I stifled my immediate impulse to put it back in our bedroom.

Because I love my wife, just as much as I did on the day of our wedding, nearly seventeen years ago.

Dust-Up

My ex-wife and I considered arguing something of an art form. We prided ourselves on our ability to fight about absolutely anything, no matter how trivial.

We didn’t wait until we got married to start, either. We quarreled on our first date, bickered through our courtship, and squabbled through a year-long engagement. In a strange way, the least contentious part of the relationship was the divorce. Neither of us could be characterized as in any way “conflict averse” — at least at that point in each of our lives.
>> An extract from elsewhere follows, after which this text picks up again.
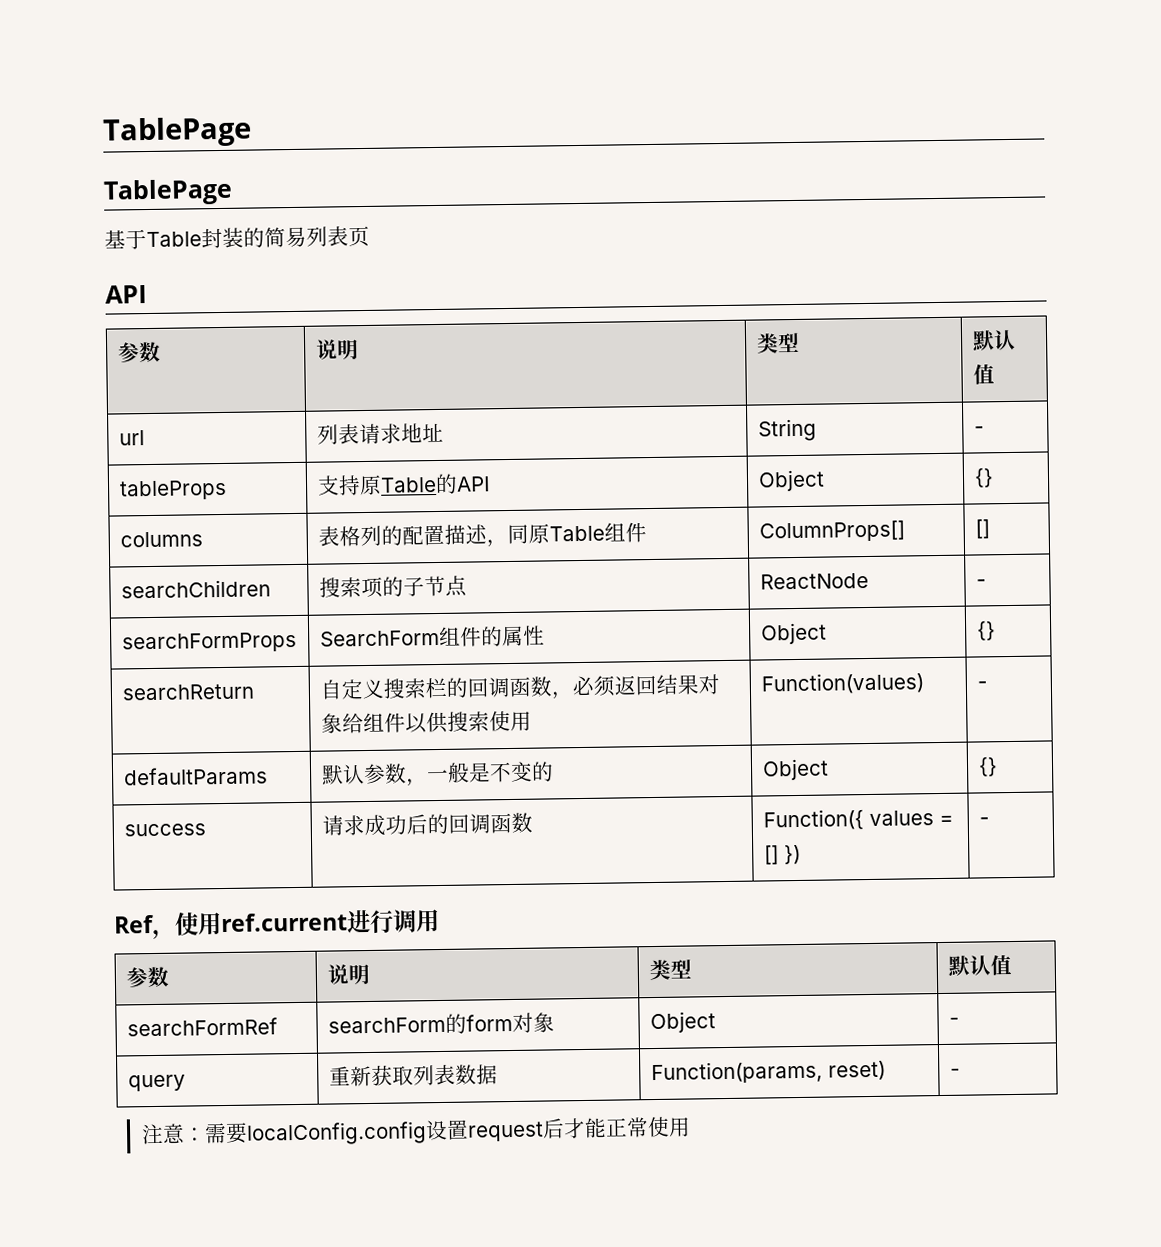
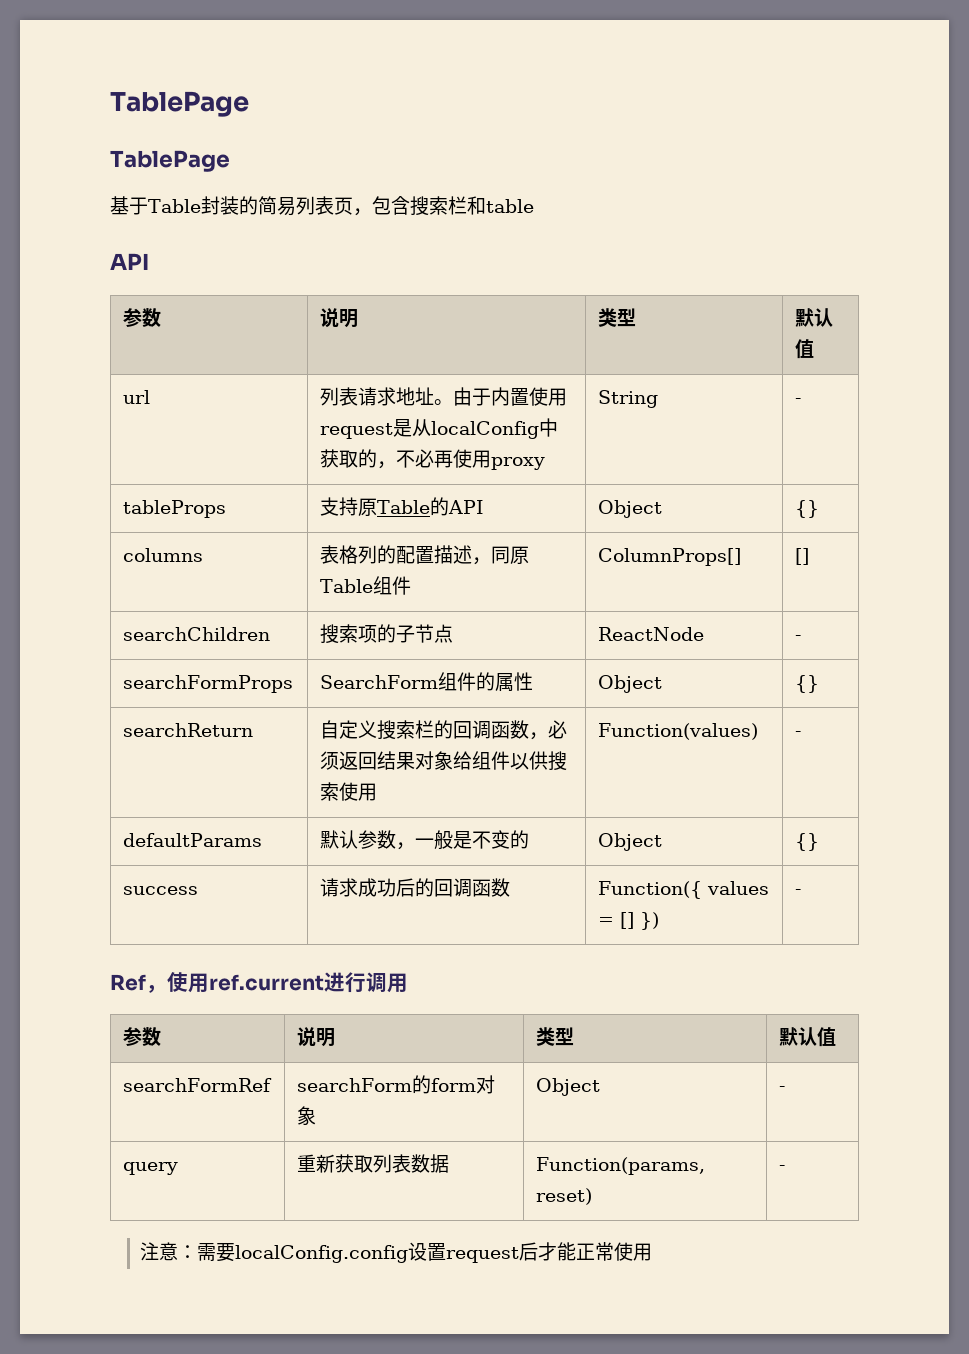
- 基于Table封装的简易列表页
+ 基于Table封装的简易列表页，包含搜索栏和table
- url | 列表请求地址 | String | -
+ url | 列表请求地址。由于内置使用request是从localConfig中获取的，不必再使用proxy | String | -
But times change, as do people. I have to argue (persuade, really) as part of my job, now. I do it, because it’s part of that career, but it has been years and years and years since I relished arguing with anyone. Spending my spare minutes away from work contending over minutiae is no longer my idea of a good time.

Nevertheless, these days, the Beautiful One and I end up doing a kind of weird reverse arguing that goes something like this:

“There’s one cupcake left,” she says, pointing a catering plate left from the baby shower. “You have it.”
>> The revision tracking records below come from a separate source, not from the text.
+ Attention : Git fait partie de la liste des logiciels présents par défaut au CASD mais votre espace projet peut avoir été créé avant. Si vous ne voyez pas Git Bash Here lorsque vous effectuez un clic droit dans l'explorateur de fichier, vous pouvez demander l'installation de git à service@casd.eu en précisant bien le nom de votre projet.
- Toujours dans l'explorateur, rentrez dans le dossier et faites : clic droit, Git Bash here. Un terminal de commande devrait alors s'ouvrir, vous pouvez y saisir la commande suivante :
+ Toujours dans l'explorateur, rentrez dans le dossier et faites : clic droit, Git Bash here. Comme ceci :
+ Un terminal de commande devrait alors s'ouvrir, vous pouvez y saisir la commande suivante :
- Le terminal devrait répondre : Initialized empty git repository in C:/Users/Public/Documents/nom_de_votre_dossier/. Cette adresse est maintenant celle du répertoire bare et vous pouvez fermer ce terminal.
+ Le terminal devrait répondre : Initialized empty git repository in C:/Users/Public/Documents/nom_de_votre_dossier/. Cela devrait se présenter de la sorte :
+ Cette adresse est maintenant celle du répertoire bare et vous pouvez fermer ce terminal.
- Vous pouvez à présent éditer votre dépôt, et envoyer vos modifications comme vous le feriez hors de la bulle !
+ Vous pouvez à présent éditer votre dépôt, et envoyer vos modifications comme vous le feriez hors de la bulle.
“No, you’ve been running after the kids all day, you take it.”

“It’s yours, you’ve been working crazy hours, and I know we eat dinner later than you’d really like.”
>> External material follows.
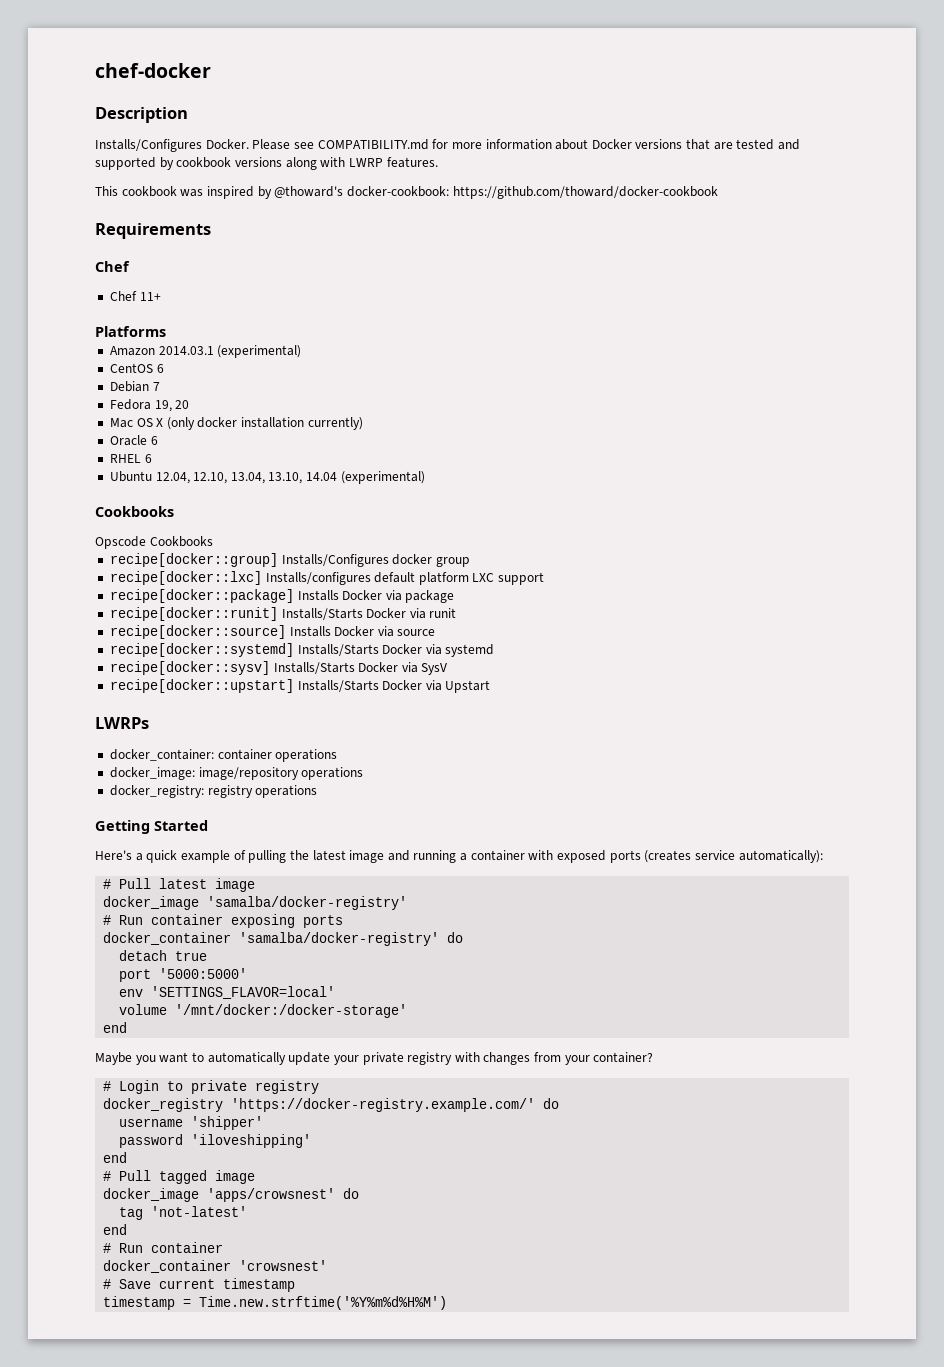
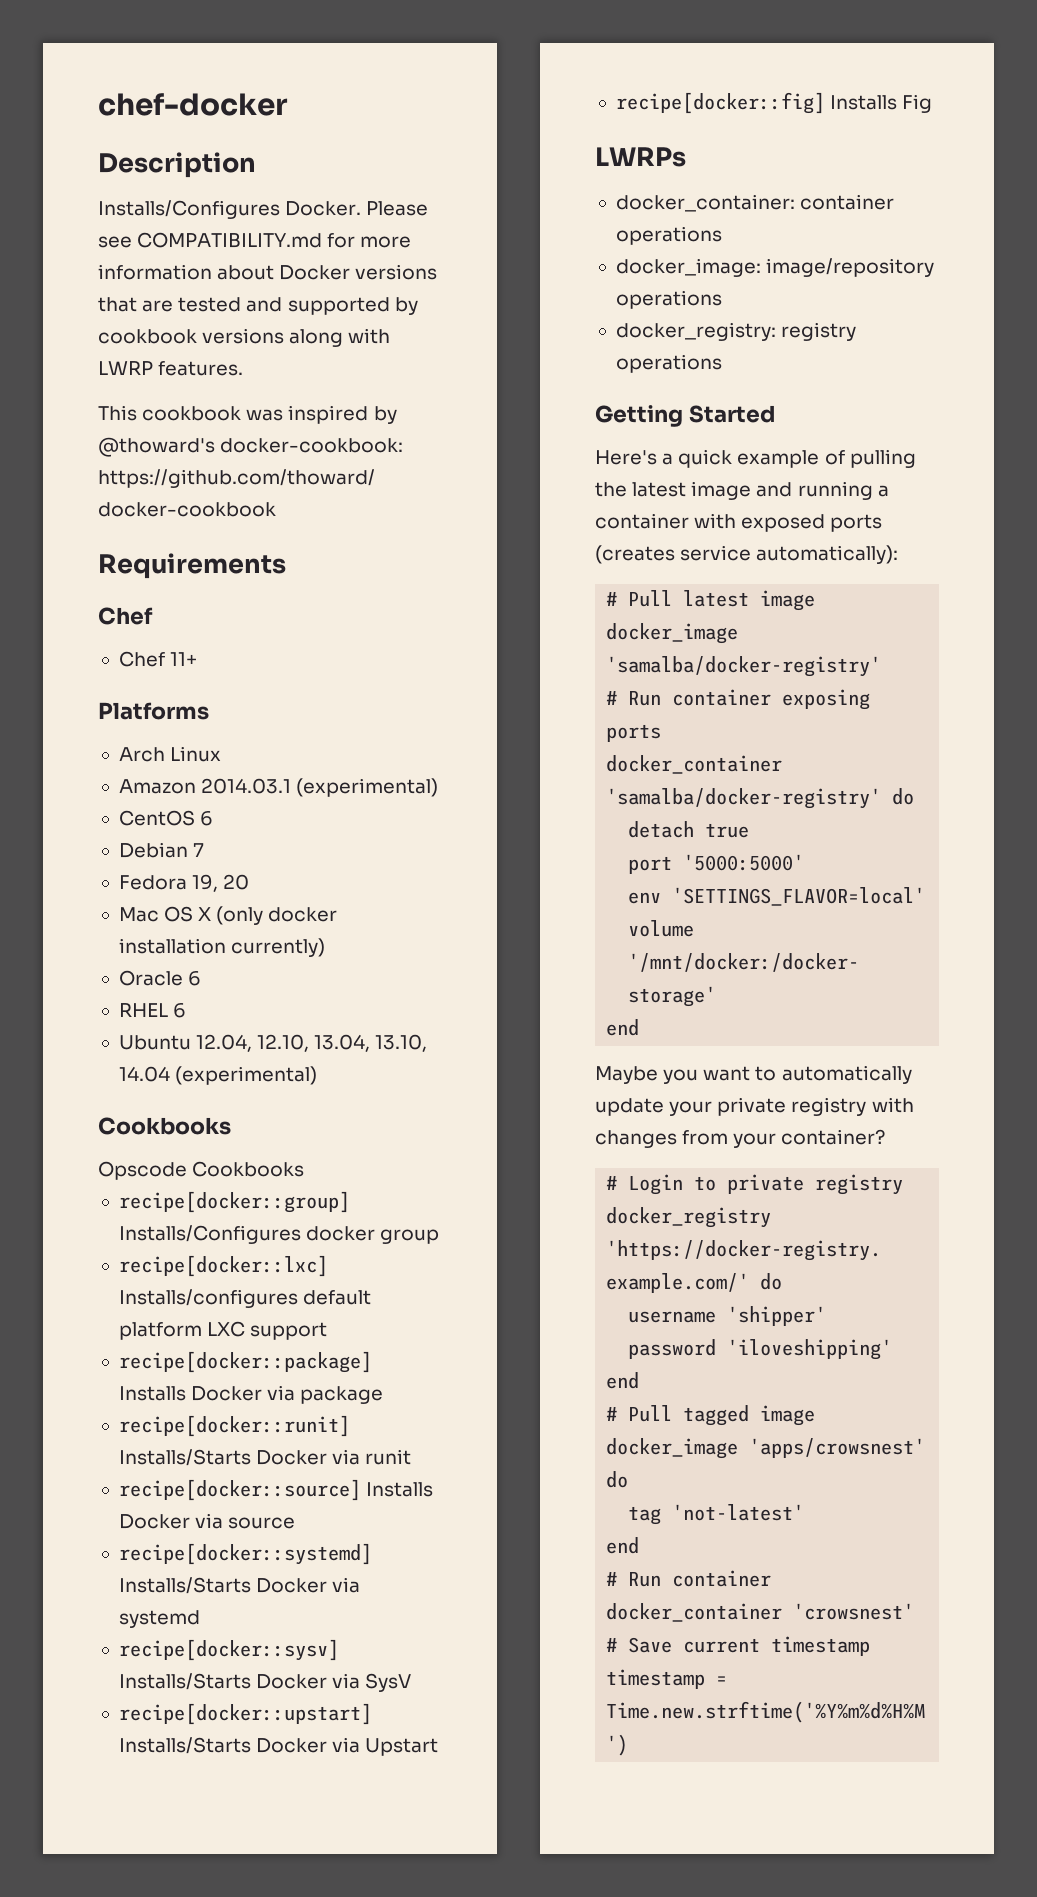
+ Arch Linux
+ recipe[docker::fig] Installs Fig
“They had pizza brought in for an afternoon meeting today, and I had, like, five slices. I really shouldn’t even have dinner…”

“I already had a cupcake, and I really need to lose a few pounds; you’ve been to the gym every day…”

… and so on.

My wife and I literally argue about who can concede first before an argument starts.


Every Thursday night for the last seventeen years, the Beautiful One and I have a date night. It involves (ideally) dinner together, maybe a movie, lots of conversation to catch up on each other’s weeks, and as little distraction as possible. That means keeping conversations with other people to a minimum.

Our now-adult children know we have this date night, of course; however, the concept of what a “night” is seems to escape them; they feel like, if my wife and I went to dinner at 7:00 PM, for instance, we should be done with each other by 10:00 PM, whereupon she in particular should be free to have long conversations with them about whatever is on their minds.

Oddly enough, it is the married among my children to whom it never occurs that their might be things that occupy us that time of the evening. Or maybe that’s not so odd. I know there are things that most kids don’t like to imagine their parents doing, no matter how old those ‘kids’ might be.


Nothing in life turns out to be ‘ideal’, of course: whatever we plan, or imagine will happen, life just does what it does. We want to think we’re in control, but ultimately, the things we can control are few, nearby, and limited. Good times come, often in spite of us rather than because of us, and bad times come, no matter what we do to try and stop them.

My ex and I argued for sport because we were young, bored, and mismatched. My wife and I try hard not to argue; but, sometimes, reality happens, and the arguments that ensue are no laughing matter. Because ultimately, relationships are held together with very slight bonds, and we can fray and break them casually. When and if we do, there are arguments that must be had.

Oh, and by the way — that cupcake is still sitting there.